British communications company TalkTalk Telecom Group PLC has experienced a serious data breach with the alleged hackers behind the hack demanding a ransom in Bitcoin.
The breaches (there were remarkably three over 8 months) were first disclosed Friday and are believed to involve data for some 4 million customers, including credit card and bank account information.
If that’s not bad enough, the company is accused of hiding the fact that the data was stolen, and is reported to have only confessed to it after customers reported being targeted by scammers using the stolen data, including one man who is said to have nearly fell victim to a “very convincing scam” before TalkTalk’s announcement.
In that case the perpetrators hijacked the victims internet connection and then telephoned him pretending to be from TalkTalk support, and were able to cite TalkTalk details such as name, address, phone number and TalkTalk account number.
If that’s not bad enough, remarkably it is believed that a significant portion of the data stolen was not encrypted, giving the hackers even easier access to user details.
TalkTalk said in its official statement that they had acted on Friday against the hack, but potentially too little, too late:
We shut down the website and we’ve been working with leading cybercrime specialists and the Metropolitan Police Cyber Crime Unit to establish exactly what happened and whether any of your individual information has been accessed. We emailed every customer directly and will write to those who we were unable to email.
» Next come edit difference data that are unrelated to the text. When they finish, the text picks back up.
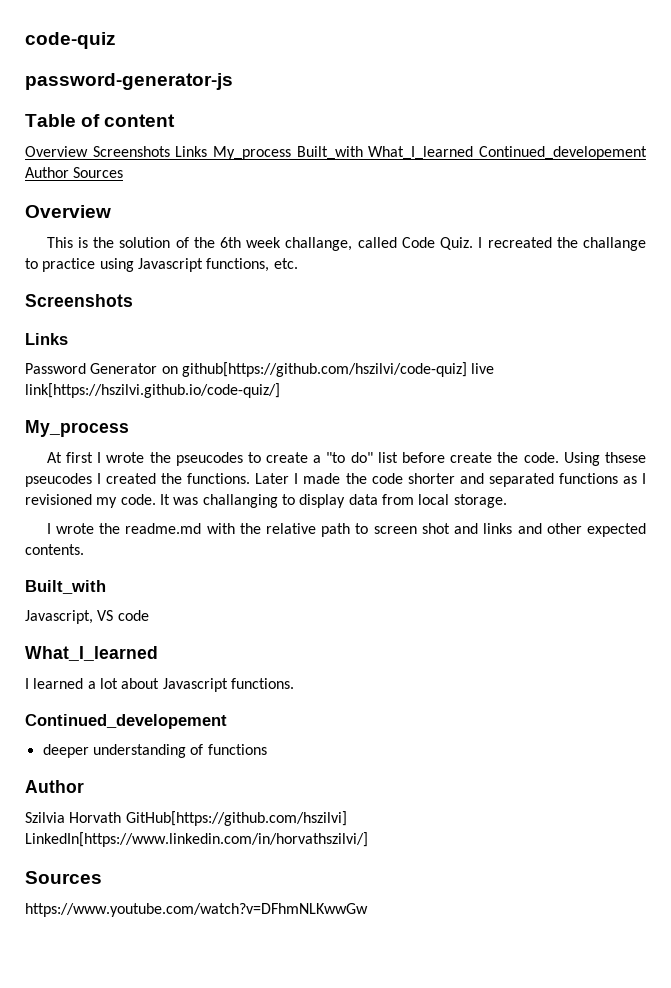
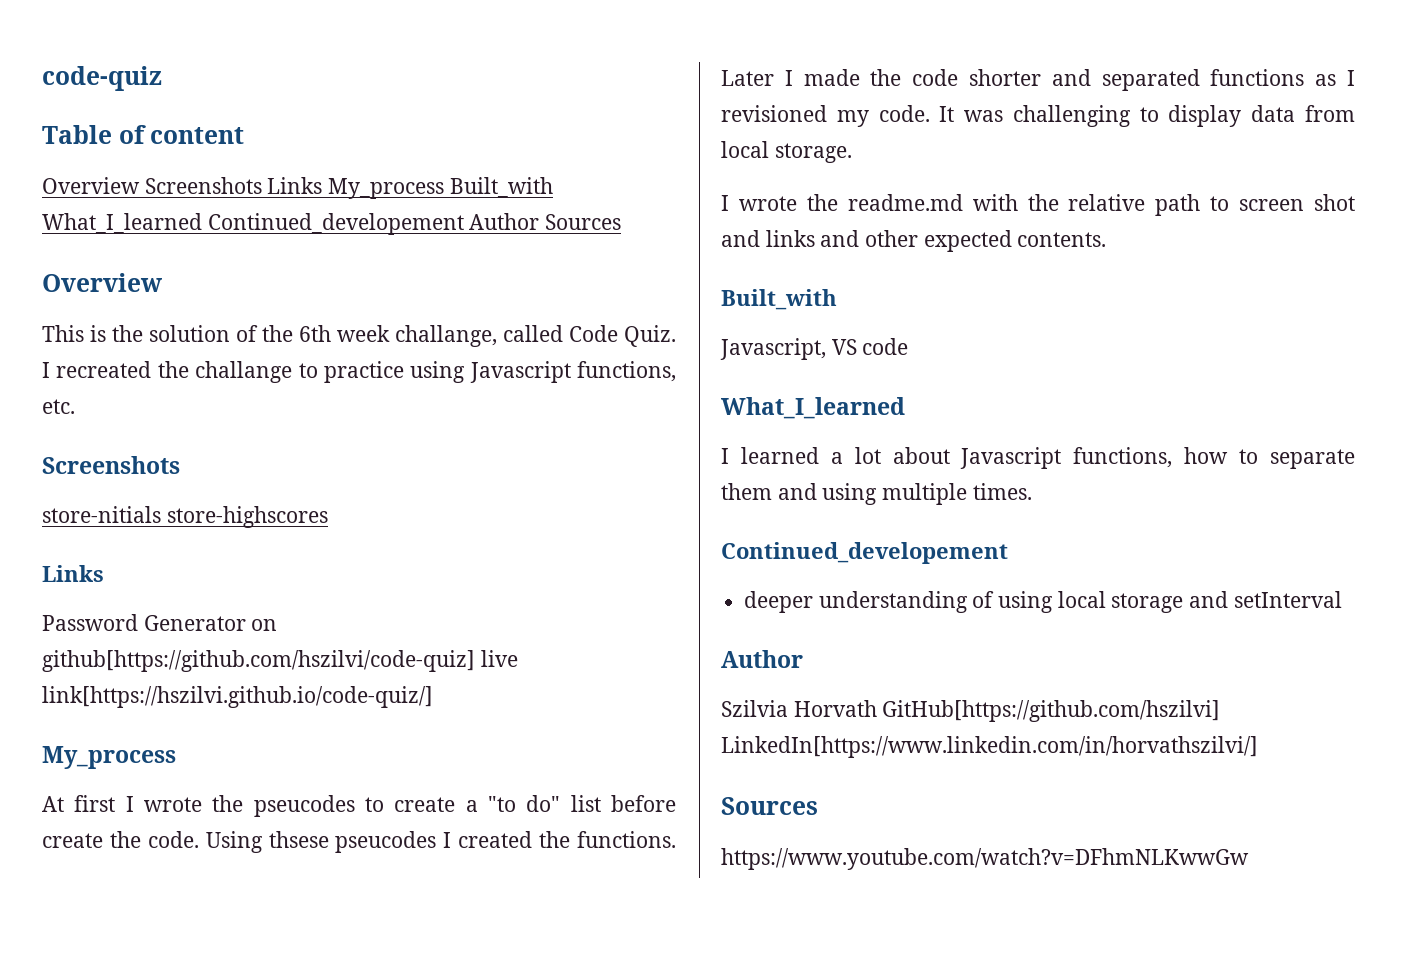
- password-generator-js
+ store-nitials store-highscores
- It was challanging to display data from local storage.
+ It was challenging to display data from local storage.
- I learned a lot about Javascript functions.
+ I learned a lot about Javascript functions, how to separate them and using multiple times.
- deeper understanding of functions
+ deeper understanding of using local storage and setInterval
We’ve now restored most services and we’re working to bring My Account back online.
Krebs on Security reports that the company has received a ransom demand of approximately £80,000 (~USD $122,000), with the attackers threatening to publish the TalkTalk’s customer data unless they are paid the amount in Bitcoin.
The main problem it seems both for TalkTalk and investigators is it currently appears that multiple hacker collectives have claimed responsibility for the hack, including one described as a “Russian Islamist group.”
Whoever actually hacked the company may be moot at this point as data from the hack is already being offered for sale on the Darkweb.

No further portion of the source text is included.